* _Description of the task_
Go through the entries below and collect each line with the string "vašem" in it.

* _Supplied entries_
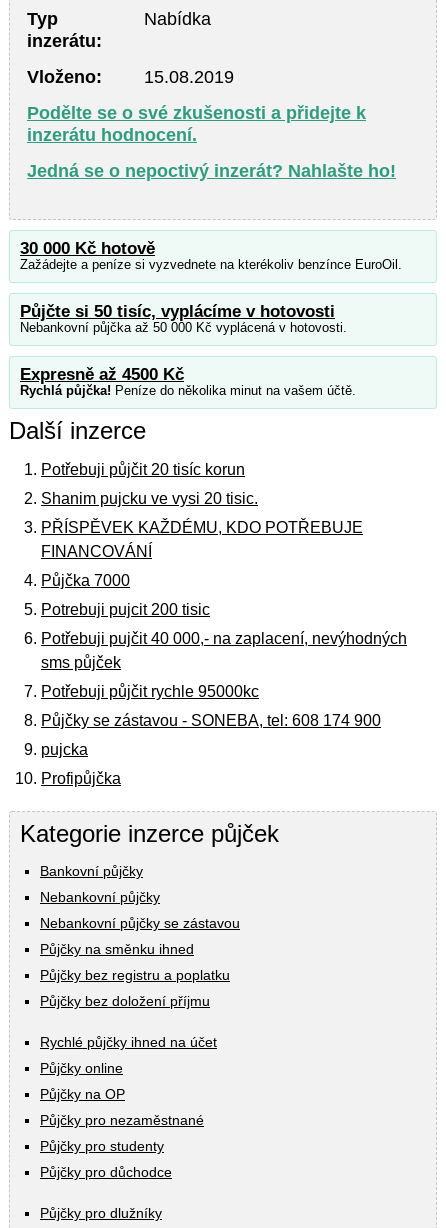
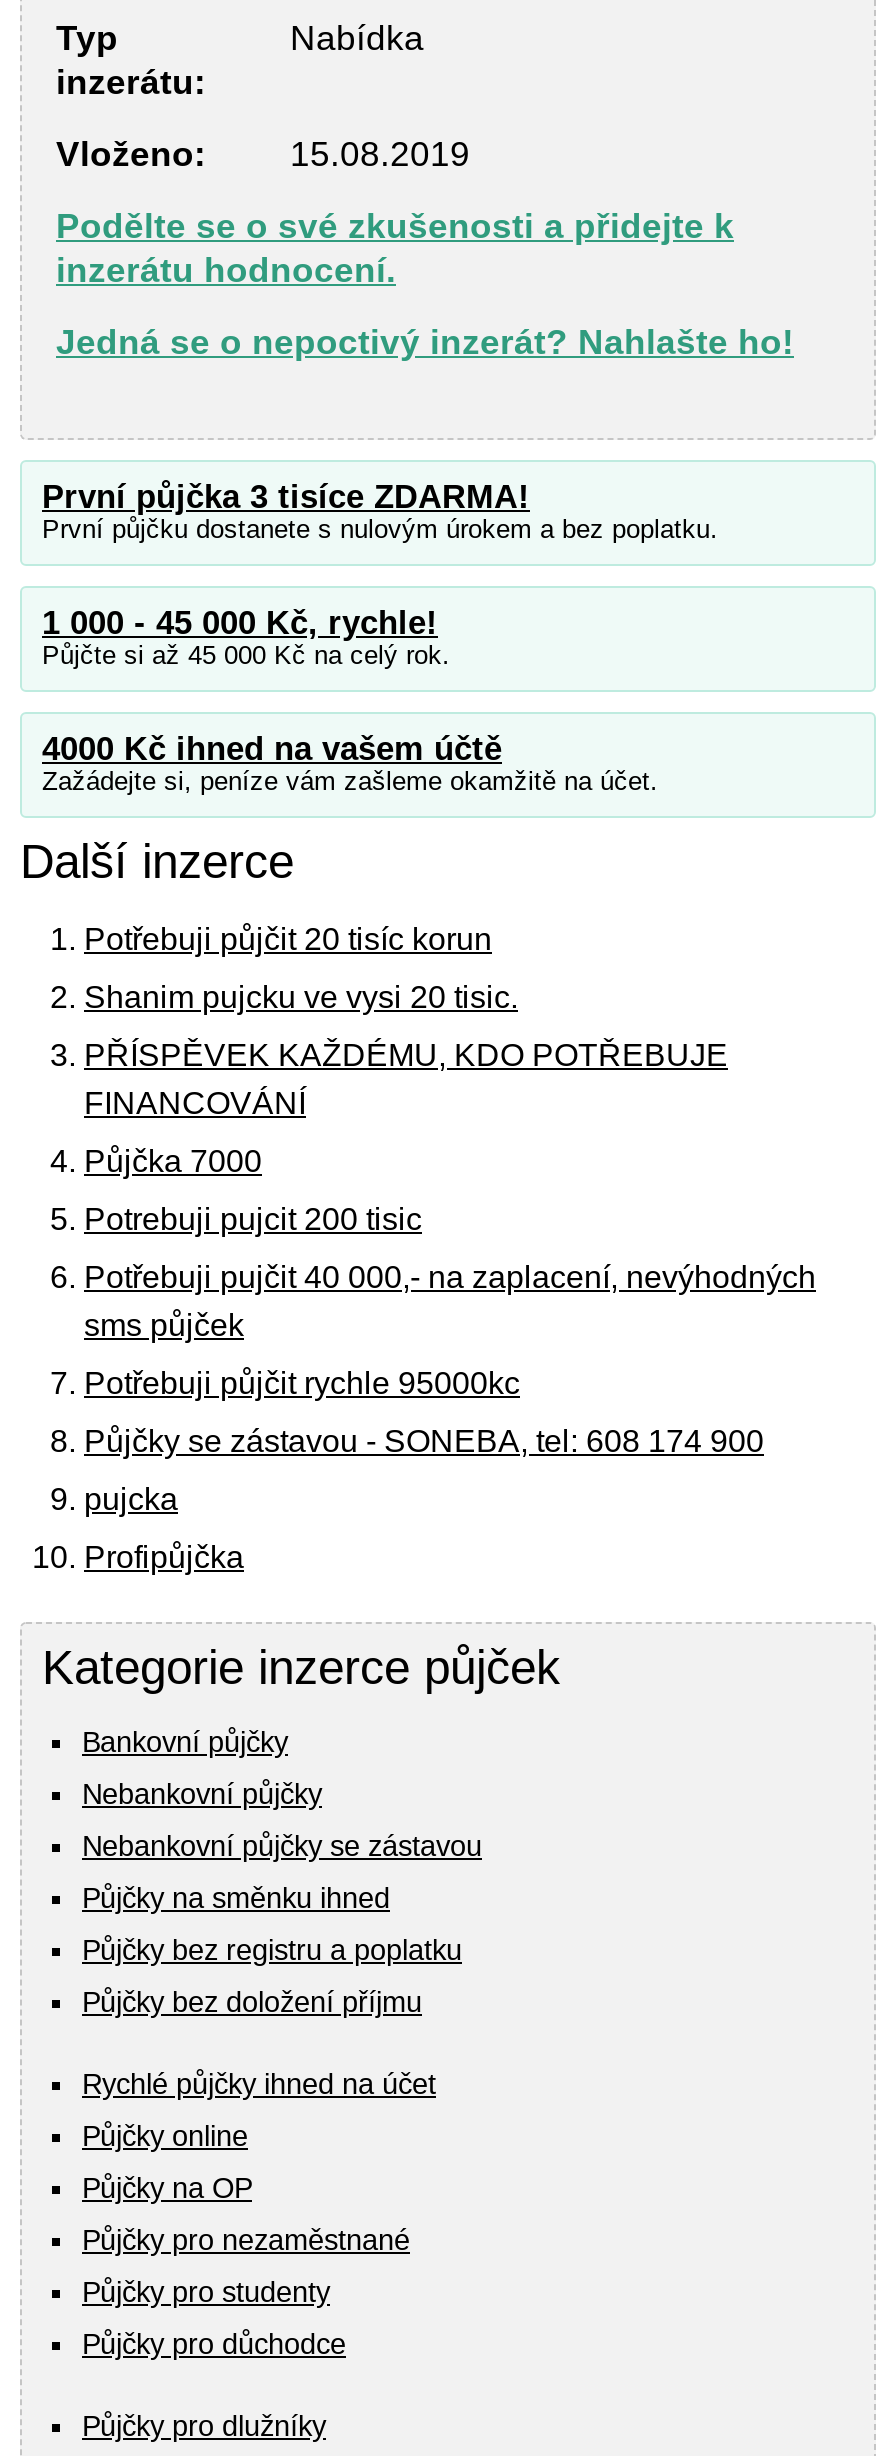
- 30 000 Kč hotově
- Zažádejte a peníze si vyzvednete na kterékoliv benzínce EuroOil.
+ První půjčka 3 tisíce ZDARMA!
+ První půjčku dostanete s nulovým úrokem a bez poplatku.

- Půjčte si 50 tisíc, vyplácíme v hotovosti
- Nebankovní půjčka až 50 000 Kč vyplácená v hotovosti.
+ 1 000 - 45 000 Kč, rychle!
+ Půjčte si až 45 000 Kč na celý rok.

- Expresně až 4500 Kč
- Rychlá půjčka! Peníze do několika minut na vašem účtě.
+ 4000 Kč ihned na vašem účtě
+ Zažádejte si, peníze vám zašleme okamžitě na účet.
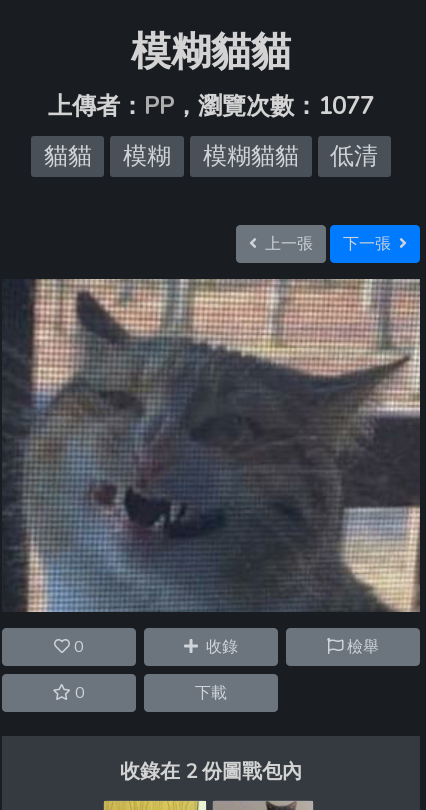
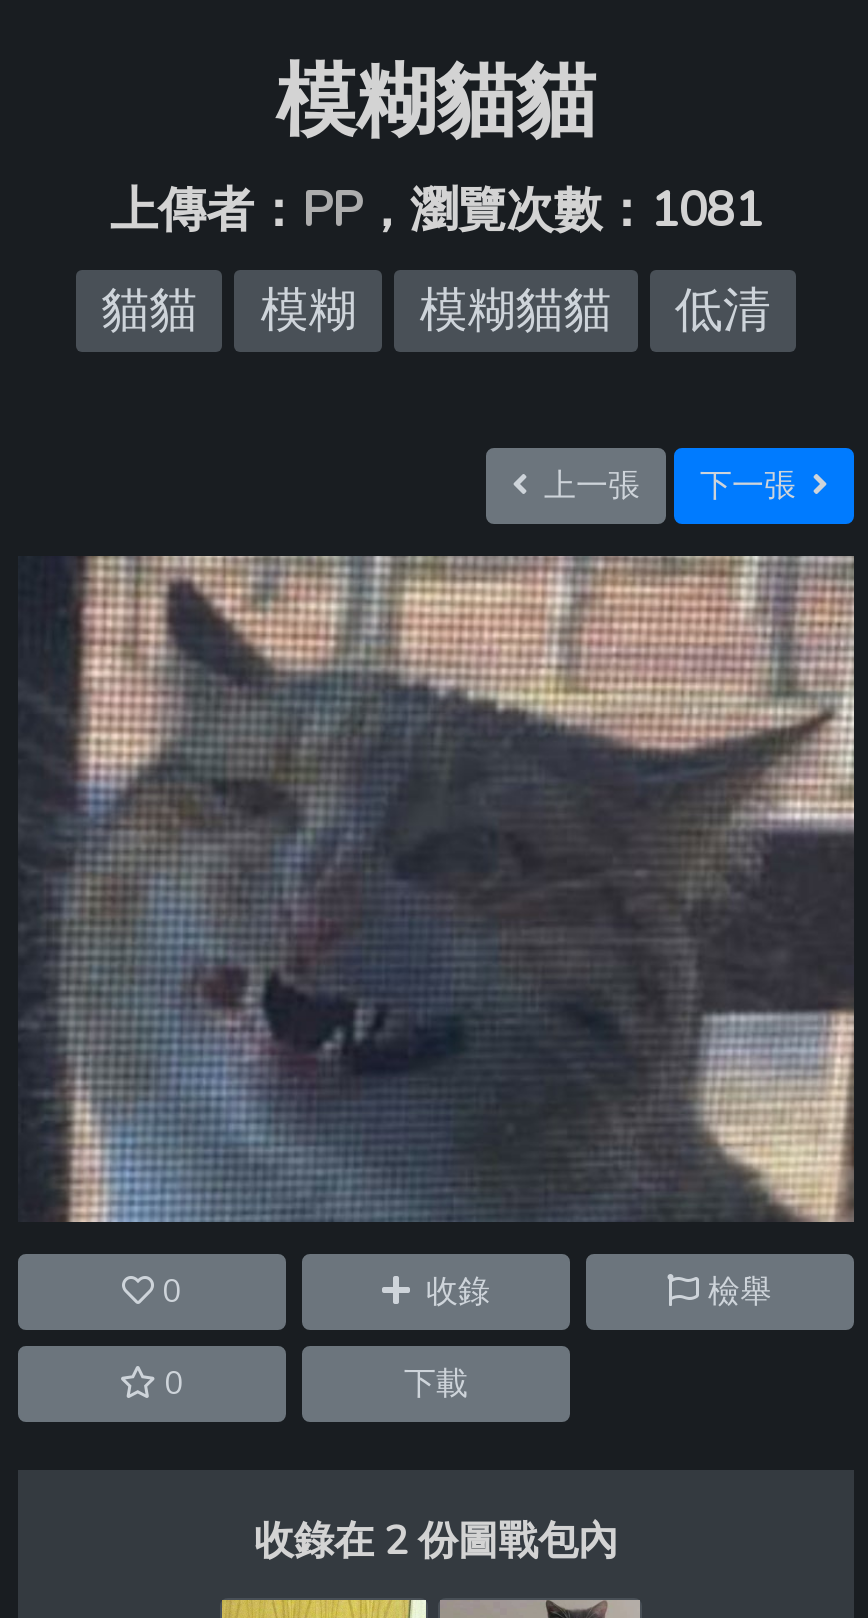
- 上傳者：PP，瀏覽次數：1077
+ 上傳者：PP，瀏覽次數：1081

* _Written solution_
- Rychlá půjčka! Peníze do několika minut na vašem účtě.
+ 4000 Kč ihned na vašem účtě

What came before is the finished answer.